#### Work task:
Leave the images out, and copy each of the records below exactly.

#### Exercise inputs:
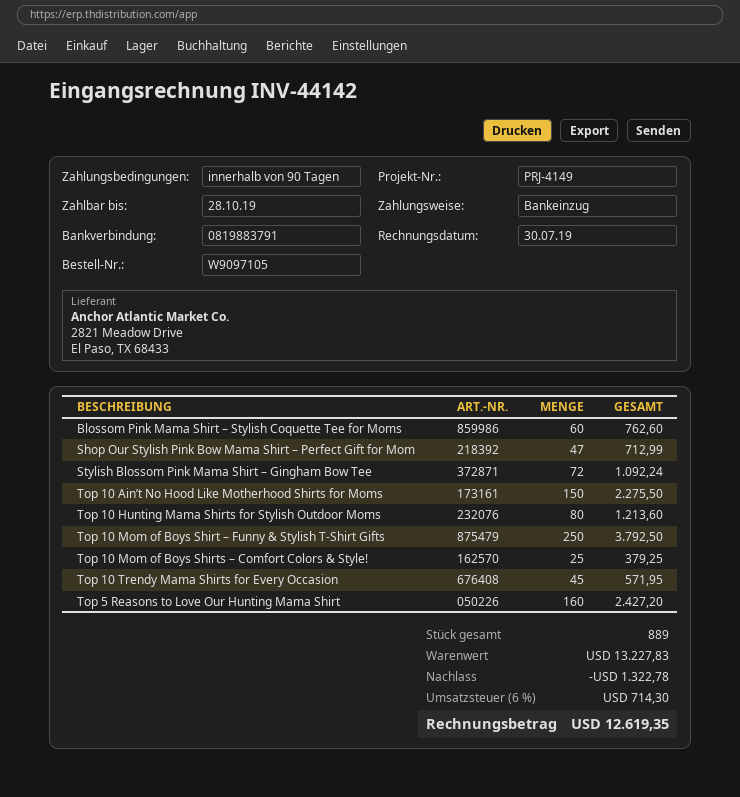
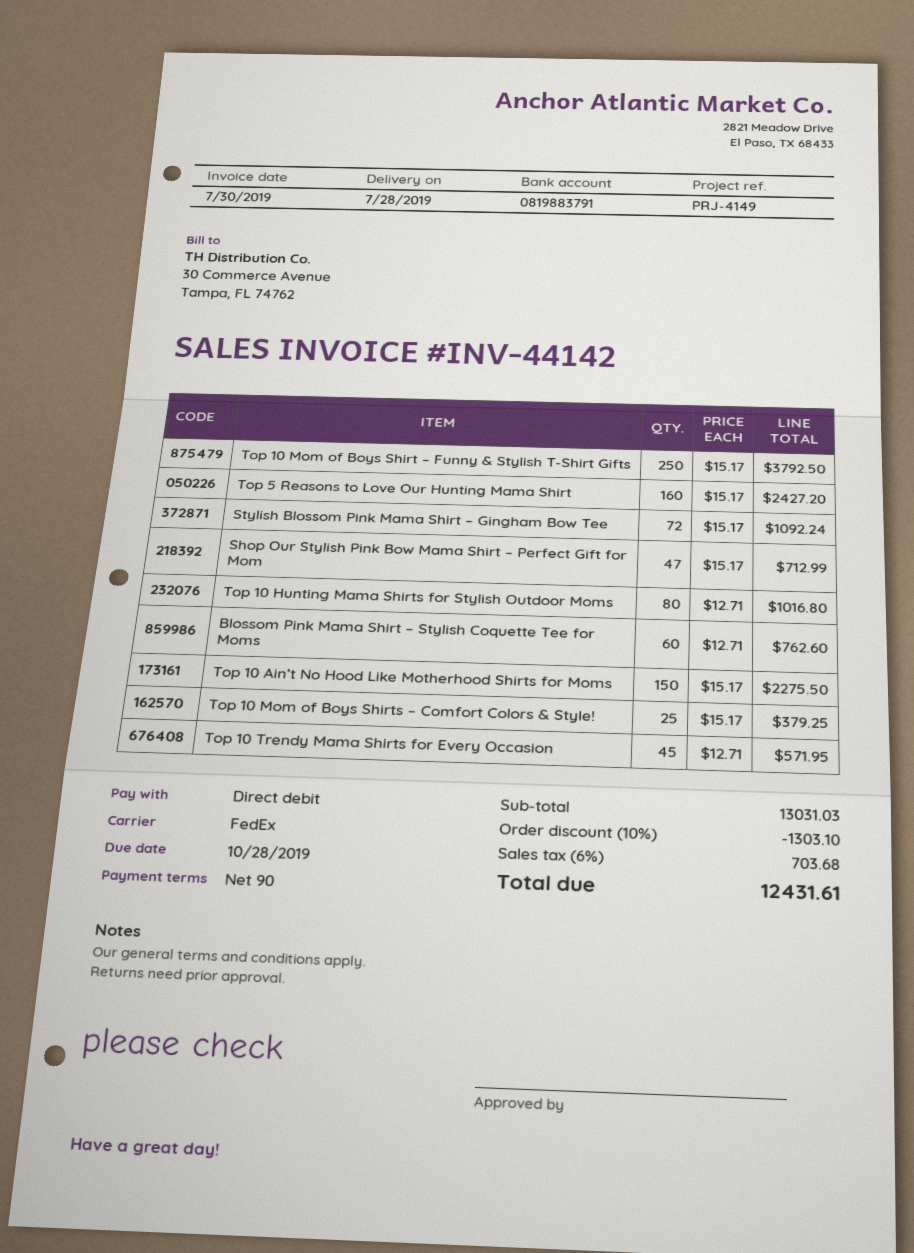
Top 10 Hunting Mama Shirts for Stylish Outdoor Moms: 80 for 1213.60 -> 80 for 1016.80
subtotal: 13227.83 -> 13031.03
discount: 1322.78 -> 1303.10
tax: 6% = 714.30 -> 6% = 703.68
total: 12619.35 -> 12431.61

#### Answer below:
Top 10 Hunting Mama Shirts for Stylish Outdoor Moms: 80 for 1213.60 -> 80 for 1016.80
subtotal: 13227.83 -> 13031.03
discount: 1322.78 -> 1303.10
tax: 6% = 714.30 -> 6% = 703.68
total: 12619.35 -> 12431.61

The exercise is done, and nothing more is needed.